I've always been a tech enthusiast, a music lover, and a fan of immersive experiences. But it was a Coldplay concert that truly ignited the spark. The crowd was not just an audience; we were part of the show, our wristbands lighting up in sync with the music. I looked around and thought, "Why not bring this magic to my own life event?" And what better occasion than my wedding?
Creating this experience wasn't just about the idea; it was about the execution. Here's what you'll need to recreate the magic:
- LED Wristbands: The stars of the show.
- DMX RF receiver: To be able to communicate with the wristbands
- Eurolite USB-DMX512-Interface : To connect the RF receiver with my computer, this should work regardless of mac or PC.
There are several technologies that can be used to control armbands, see below for a few examples:
In my case I've chosen RF to control the armbands, and using DMX to control them. If you'd like to order the wristbands, let me know, I'm happy to share my contacts.
Bonus: I've also ordered several other RF devices, including balloons and keychains. They're fun little gadgets that allow some extra flashy-ness in the show!
The hardware is only as good as the software driving it. Here's what I used:
- Adobe audition: I've used audition to mix all of our preferred music together, controlling pitch and (trying to) do beatmixing. It must be able to do this a lot easier and possibly even in a live environment, but I enjoyed the process using Audition and, well, it worked!
Lightkey: This software was the backbone of the lightshow. It allowed me to control the lighting elements with ease, it's super easy to control and to get to know. I've used the Eurolite USB-DMX512-Interface to connect Lightkey to the DMX-RF receiver and this worked flawlessly.
Ableton Live 11: Music is the soul of any event. Ableton helped me sync the lights with the beats, creating a seamless experience. Ableton isn't easy to get to know, setting up the MIDI connection with lightkey also is not that easy. Take your time, breathe, do some youtube research!
The real magic happened when the hardware and software worked in harmony.
I only had a few devices to test with at home, I decided to work with five channels and three 'groups' of elements to light up:
- Bride/groom (wristbands) - idea was to be able to emphasise certain elements in the music to find the bridge/groom on the dance floor
- Either dim all other groups or
- Have a different color/effect (either contrasting or extending the color frame), e.g. when trying to emulate fire they would be red, the other groups orange (or the other way around)

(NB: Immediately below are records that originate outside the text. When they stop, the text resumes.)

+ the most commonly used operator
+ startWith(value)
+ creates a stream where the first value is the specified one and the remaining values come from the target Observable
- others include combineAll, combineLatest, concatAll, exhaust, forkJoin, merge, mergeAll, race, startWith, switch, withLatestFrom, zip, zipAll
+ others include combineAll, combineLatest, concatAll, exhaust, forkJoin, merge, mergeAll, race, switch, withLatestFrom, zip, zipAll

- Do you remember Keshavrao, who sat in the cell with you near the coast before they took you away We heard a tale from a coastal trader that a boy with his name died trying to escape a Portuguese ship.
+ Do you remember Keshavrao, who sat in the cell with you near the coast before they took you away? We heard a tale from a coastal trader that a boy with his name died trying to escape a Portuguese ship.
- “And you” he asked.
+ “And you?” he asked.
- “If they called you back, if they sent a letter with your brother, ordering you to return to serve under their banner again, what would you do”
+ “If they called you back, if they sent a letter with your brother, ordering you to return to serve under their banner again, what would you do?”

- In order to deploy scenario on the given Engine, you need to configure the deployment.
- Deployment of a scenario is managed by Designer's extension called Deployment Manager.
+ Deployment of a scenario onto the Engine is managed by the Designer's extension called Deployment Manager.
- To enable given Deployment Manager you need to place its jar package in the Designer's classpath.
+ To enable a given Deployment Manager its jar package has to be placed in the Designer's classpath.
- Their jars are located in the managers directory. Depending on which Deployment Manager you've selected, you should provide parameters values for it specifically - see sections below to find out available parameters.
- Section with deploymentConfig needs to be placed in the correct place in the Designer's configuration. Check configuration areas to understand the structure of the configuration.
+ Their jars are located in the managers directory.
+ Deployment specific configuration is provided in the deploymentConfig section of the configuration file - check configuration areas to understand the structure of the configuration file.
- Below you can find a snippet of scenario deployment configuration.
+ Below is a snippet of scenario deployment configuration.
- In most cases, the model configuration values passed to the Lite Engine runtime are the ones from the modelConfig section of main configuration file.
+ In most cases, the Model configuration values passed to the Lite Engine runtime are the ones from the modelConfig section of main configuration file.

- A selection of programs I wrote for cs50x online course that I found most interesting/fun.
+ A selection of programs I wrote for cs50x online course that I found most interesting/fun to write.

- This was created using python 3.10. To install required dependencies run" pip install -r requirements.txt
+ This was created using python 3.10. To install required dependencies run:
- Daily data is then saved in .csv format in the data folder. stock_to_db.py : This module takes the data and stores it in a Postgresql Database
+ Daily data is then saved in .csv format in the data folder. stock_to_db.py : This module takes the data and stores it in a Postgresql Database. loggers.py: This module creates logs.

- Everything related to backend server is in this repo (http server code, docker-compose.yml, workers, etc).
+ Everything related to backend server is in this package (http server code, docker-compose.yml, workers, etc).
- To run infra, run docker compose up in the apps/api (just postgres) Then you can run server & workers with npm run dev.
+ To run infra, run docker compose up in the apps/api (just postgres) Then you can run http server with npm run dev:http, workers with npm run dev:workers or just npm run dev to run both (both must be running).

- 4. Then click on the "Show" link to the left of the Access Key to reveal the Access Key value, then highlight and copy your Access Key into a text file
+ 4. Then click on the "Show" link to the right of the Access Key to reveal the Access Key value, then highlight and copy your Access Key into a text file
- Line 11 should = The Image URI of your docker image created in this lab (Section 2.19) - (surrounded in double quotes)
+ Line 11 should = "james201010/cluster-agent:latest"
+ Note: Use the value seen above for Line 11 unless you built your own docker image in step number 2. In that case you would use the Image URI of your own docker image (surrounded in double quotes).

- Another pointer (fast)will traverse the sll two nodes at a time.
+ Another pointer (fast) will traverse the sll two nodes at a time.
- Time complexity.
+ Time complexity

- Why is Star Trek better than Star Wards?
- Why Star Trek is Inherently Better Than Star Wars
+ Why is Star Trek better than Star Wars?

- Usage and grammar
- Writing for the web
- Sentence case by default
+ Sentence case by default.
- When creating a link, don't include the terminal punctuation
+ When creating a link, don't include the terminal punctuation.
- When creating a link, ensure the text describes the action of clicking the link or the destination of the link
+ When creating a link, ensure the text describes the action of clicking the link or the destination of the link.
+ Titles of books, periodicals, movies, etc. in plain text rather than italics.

- Close friends/family/witnesses
- They were also wearing keychains, next to wristbands
- Again using contrasts, different effects or just as a second group in an effect chain
- the "rest", it's a huge group of people so they will be very visible – an own channel of wristbands and the balloons were part of this.
As the music played and the lights danced, I looked around at our guests—lit up, both literally and figuratively. Actually seeing the test setup of 5 devices working on 200 – really something magical! It was a moment of pure joy, a personal concert experience for our closest friends and family.
This project was a labor of love, a fusion of tech and emotion. And it's just the beginning. With the right tools and a bit of imagination, the possibilities are endless.
Watch my entire video below in case you want to learn a bit more about the process of getting towards the end result:
Do know that it took me at least 40 hours to create the musical mix, and at least double the amount to sync up the music with the lights (and all the steps in between).
And I really was super happy with the end result!